- **THE PROBLEM**
Across the whole listing, how many lines hold the word "Femmes"? Reply with the number by itself.

- **EXERCISE DATA**
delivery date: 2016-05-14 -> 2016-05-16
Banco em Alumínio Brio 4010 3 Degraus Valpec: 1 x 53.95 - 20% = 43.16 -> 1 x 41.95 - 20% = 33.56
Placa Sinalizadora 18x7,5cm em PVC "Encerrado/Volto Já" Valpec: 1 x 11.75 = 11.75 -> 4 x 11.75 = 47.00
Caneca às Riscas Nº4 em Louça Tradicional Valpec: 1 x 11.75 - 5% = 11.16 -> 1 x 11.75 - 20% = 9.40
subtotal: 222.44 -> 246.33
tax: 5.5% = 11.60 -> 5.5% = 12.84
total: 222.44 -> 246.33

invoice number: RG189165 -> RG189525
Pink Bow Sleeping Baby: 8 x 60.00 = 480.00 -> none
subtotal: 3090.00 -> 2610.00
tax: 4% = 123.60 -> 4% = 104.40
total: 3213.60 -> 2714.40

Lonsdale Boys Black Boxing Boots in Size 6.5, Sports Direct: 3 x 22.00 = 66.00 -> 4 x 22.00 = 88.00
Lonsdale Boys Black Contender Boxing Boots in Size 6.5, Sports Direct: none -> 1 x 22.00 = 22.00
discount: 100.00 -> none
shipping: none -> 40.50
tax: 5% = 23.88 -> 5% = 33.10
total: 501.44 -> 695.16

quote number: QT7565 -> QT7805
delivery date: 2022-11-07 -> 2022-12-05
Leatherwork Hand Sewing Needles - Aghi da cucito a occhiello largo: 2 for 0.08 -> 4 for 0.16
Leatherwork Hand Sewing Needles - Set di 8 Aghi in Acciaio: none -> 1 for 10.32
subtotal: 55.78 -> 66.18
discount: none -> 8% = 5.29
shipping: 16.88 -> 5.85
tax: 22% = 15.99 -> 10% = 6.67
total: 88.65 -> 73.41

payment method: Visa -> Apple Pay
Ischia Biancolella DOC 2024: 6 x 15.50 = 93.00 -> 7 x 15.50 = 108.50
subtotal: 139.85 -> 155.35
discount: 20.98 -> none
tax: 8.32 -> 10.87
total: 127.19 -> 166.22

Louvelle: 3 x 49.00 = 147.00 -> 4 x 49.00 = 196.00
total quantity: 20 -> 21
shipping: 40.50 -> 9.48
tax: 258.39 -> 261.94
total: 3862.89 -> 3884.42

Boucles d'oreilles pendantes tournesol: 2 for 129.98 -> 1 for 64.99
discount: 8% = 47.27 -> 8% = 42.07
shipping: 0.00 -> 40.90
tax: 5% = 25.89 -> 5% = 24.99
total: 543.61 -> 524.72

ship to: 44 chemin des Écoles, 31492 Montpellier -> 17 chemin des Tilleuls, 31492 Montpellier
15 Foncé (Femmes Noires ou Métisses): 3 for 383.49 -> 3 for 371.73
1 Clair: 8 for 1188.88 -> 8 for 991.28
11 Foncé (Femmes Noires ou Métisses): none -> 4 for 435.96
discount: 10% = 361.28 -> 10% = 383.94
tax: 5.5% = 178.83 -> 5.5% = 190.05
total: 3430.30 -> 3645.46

- **RESPONSE TO THE EXERCISE**
2